“It is better to give than to receive,” says Scripture (Acts 20:35). But receiving is important too.
After working with us for 12 years, Cheryl decided to look for a new job. We were disappointed, but at least we could arrange a party to say thank-you and farewell.
But Cheryl ducked out secretly. She neither deserved nor enjoyed a party, she confided to one colleague. So she just disappeared.
Harry Holmes’s teaching career ground to a halt when chemotherapy drained his strength to nearly nothing. He knew his life was coming to an end soon.
“I don’t want a funeral or memorial service,” Harry insisted. “Just cremate me and dump my ashes. I am nothing, and to spend all that money and attention on me is wrong. Praise God, not me.”
His sons complied when Dad died. As word of his death spread in the community, grateful former students, colleagues, and friends sent their condolences and anticipated a funeral service where they could say thank-you and goodbye. There was none. Harry was gone.

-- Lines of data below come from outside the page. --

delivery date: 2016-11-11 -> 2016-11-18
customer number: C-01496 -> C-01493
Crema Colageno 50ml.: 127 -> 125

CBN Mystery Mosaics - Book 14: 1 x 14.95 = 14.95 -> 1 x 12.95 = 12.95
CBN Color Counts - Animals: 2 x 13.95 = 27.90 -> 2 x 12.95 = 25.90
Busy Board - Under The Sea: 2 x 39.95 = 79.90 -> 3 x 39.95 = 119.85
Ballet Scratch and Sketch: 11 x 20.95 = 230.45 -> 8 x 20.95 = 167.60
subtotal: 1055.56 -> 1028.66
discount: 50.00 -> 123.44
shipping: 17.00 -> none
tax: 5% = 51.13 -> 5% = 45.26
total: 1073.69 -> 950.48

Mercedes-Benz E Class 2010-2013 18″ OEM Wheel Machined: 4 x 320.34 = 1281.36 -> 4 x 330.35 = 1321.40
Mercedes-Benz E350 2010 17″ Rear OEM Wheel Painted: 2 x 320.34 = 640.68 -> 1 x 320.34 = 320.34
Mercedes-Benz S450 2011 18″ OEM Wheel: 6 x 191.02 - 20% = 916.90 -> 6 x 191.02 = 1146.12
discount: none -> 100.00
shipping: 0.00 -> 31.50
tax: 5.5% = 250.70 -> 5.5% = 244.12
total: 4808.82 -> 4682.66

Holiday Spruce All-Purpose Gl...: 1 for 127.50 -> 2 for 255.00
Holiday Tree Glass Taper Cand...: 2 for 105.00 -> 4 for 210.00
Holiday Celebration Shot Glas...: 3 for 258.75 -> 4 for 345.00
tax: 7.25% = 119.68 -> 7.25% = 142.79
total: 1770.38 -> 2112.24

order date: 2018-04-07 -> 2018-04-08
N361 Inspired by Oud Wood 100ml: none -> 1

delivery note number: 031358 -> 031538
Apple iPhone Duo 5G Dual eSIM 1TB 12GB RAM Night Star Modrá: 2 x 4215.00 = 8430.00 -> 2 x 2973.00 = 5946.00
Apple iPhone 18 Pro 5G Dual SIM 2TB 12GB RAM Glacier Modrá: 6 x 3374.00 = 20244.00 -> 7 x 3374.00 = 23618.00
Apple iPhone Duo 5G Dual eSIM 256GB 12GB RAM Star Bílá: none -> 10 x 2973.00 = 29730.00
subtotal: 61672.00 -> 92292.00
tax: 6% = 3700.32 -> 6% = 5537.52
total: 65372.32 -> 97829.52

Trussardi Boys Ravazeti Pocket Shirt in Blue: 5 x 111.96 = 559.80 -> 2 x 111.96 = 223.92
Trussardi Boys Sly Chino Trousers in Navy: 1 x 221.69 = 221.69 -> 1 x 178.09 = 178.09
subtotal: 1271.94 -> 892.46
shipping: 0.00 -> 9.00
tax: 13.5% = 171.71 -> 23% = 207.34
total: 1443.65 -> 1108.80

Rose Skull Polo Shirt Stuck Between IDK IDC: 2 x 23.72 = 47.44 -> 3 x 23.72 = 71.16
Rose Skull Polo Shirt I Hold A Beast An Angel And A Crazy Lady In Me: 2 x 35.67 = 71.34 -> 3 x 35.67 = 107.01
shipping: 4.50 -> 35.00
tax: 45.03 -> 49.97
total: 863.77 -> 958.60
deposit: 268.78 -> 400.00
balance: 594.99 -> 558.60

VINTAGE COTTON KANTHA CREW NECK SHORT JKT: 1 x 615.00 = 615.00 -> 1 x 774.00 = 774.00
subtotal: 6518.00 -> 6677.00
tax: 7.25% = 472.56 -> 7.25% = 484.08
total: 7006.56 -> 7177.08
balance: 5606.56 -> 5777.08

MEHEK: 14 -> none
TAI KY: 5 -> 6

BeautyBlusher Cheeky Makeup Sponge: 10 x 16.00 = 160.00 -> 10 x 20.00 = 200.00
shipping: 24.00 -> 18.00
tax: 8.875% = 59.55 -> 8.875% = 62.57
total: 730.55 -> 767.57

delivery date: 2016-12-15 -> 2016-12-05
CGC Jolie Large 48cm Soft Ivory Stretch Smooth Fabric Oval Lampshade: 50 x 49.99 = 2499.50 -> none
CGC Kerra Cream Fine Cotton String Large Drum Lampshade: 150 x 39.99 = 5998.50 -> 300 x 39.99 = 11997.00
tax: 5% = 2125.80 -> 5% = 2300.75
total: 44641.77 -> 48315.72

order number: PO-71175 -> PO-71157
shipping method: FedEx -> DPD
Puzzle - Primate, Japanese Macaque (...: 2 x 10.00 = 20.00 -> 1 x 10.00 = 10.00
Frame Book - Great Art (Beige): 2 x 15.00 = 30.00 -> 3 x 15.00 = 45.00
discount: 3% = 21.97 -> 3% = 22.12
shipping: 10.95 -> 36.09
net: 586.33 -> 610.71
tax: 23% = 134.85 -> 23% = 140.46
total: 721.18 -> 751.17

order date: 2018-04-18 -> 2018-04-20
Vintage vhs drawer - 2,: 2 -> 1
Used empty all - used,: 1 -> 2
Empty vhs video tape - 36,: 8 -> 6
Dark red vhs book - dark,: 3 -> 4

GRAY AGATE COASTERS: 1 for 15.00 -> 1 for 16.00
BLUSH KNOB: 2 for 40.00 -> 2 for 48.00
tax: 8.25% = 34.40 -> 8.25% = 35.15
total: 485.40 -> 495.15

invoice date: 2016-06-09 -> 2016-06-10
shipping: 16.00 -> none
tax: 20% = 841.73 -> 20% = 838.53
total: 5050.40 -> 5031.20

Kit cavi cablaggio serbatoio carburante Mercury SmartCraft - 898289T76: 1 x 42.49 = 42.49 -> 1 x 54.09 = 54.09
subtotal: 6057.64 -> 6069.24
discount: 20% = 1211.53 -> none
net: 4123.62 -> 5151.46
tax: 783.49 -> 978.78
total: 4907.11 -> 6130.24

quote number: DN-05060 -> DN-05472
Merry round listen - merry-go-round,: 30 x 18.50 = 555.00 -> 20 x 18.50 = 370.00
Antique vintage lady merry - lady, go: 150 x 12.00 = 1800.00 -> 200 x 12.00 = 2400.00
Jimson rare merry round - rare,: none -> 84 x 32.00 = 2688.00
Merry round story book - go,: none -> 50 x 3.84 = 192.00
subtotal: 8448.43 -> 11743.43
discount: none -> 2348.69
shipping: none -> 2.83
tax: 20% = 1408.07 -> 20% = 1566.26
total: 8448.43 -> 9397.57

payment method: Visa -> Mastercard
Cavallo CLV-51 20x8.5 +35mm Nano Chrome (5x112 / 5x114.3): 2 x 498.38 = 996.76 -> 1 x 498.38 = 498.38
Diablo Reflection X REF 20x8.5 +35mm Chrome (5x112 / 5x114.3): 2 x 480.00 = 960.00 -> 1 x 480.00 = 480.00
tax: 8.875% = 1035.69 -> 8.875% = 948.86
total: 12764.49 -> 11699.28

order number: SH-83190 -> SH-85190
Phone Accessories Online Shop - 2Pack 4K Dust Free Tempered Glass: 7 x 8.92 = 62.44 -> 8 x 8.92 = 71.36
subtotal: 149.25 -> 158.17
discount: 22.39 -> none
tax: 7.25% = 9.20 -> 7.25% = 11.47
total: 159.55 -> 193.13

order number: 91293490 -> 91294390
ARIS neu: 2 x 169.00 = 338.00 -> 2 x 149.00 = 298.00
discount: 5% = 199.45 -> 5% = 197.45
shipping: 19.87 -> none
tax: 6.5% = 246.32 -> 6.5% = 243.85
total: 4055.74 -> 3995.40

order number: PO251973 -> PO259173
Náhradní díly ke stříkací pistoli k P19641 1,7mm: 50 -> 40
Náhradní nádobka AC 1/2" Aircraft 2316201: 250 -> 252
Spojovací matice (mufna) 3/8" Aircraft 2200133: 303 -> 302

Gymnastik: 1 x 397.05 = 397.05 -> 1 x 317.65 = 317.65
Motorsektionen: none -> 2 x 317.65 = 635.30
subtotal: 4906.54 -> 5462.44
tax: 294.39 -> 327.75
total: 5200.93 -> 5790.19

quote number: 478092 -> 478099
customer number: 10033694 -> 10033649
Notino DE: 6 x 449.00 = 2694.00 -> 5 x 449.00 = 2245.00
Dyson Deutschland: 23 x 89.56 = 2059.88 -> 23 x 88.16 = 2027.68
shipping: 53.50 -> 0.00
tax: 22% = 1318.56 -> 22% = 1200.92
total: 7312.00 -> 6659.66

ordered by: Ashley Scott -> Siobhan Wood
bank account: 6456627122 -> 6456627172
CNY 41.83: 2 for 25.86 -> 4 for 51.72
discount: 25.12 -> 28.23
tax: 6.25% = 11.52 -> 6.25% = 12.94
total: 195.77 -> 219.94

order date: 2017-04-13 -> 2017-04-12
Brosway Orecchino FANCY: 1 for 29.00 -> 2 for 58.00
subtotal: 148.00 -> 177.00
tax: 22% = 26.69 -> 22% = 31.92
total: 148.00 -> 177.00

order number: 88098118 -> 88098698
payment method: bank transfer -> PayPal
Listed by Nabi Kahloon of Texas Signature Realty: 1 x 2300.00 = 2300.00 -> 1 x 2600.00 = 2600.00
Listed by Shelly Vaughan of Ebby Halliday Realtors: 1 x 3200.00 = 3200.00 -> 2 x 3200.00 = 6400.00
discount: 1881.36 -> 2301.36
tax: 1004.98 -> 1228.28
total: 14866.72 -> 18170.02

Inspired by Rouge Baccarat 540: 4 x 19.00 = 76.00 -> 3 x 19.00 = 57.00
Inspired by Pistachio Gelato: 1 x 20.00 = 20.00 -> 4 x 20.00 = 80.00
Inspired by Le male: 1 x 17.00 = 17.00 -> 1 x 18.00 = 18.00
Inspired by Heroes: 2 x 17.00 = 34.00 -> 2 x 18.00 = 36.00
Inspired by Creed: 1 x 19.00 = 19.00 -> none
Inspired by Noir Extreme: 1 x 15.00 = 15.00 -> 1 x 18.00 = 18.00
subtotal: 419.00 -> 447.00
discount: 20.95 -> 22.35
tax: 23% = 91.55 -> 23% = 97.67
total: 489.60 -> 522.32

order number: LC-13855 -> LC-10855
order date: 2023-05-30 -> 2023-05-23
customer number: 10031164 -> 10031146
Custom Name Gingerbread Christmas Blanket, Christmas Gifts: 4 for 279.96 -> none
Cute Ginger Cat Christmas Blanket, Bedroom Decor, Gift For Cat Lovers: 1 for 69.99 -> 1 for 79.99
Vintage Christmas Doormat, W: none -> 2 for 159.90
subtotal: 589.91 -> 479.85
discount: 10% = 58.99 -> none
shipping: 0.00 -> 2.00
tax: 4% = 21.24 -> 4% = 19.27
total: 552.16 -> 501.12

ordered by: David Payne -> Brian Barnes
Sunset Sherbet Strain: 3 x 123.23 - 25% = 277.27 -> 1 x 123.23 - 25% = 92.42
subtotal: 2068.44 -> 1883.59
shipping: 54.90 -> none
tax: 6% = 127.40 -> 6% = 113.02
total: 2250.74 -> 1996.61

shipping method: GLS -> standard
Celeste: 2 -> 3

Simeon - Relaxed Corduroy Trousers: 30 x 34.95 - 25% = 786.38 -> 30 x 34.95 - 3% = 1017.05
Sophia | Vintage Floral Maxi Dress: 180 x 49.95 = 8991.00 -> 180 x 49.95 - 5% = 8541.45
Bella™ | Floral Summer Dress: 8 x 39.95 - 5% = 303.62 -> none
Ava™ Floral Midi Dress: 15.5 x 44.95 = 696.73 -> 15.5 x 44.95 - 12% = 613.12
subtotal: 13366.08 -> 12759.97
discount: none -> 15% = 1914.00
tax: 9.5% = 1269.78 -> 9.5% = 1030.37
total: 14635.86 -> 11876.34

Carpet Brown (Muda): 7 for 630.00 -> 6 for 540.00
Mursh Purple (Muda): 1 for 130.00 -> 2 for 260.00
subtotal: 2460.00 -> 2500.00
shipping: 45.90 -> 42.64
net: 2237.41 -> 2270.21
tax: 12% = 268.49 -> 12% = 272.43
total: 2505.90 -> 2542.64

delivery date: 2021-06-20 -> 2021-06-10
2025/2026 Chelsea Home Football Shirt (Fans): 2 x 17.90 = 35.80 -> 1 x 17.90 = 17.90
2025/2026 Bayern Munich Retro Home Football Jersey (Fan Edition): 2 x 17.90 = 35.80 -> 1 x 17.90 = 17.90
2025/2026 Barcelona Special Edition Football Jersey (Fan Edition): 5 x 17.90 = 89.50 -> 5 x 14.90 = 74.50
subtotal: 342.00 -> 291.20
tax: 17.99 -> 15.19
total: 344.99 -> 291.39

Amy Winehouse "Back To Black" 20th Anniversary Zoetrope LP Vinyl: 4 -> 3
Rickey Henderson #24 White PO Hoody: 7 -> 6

Both Cheryl and Harry ignored the needs of the people closest to them. By ruling out a farewell party or a funeral they deprived many of a way to appropriately finish something important. They thought they were acting selflessly. But they were being selfish.
When Linda retired after 20 years of teaching kindergarten, the school board invited her to a farewell dinner. “I’m not going,” Linda announced. “I don’t like being the center of attention. It just makes me nervous.”
“Endure it,” I advised. “They need to say thank-you and goodbye. Endure it for their sakes.” She did and she enjoyed it.
Jesus taught us something when a woman anointed him with an expensive perfume. His disciples sounded like many of us—objecting as if it were wasteful. They were oblivious of the needs of the human spirit.
Giving and receiving loving kindness, appreciation, and affirmation is food the soul depends on. We often regard these spiritual vitamins as frivolous when in fact they have important substance.
Jesus enjoyed the loving kindness given him. He relished the extravagance poured on him. And he honored the gift-giver and accepted her “wasteful” generosity. He did not put her down or imply poor judgment.
Jesus affirmed the need of the human spirit for loving acts of kindness. He demonstrated that we are nourished by sometimes wild and expensive extravagance, as well as by all the smaller, routine gifts of beauty, kindness, and tastiness.
Another time Jesus was hurt after he healed 10 leprosy victims and only one came back to say thank you. It bothered him that the rest walked off, taking his amazing gift for granted.
“Soul” and “spirit” define us as being more than just physical beings. Neglect and denial of appreciation and loving kindness dehydrates the spirit and shrinks the soul. Failing to feed our soul or spirit diminishes our capacity to give love in this world, as God intended.
One encounter sprinkled through my life is trying to praise hardworking pastors. “Praise God, not me,” they glibly retort. In other words, “I need no such appreciation.” True, receiving love and appreciation can trigger moral or spiritual compromise. But pastors should be the last to risk allowing their souls to shrivel by rejecting words of gratitude and praise.
Cheryl and Harry not only thwarted the needs of family and friends to show loving kindness and appreciation, they denied their own humanness—unlike Jesus, who opened his heart to it and to those who expressed it. Jesus shows us that both receiving and giving are vital to a well-nourished spirit and soul.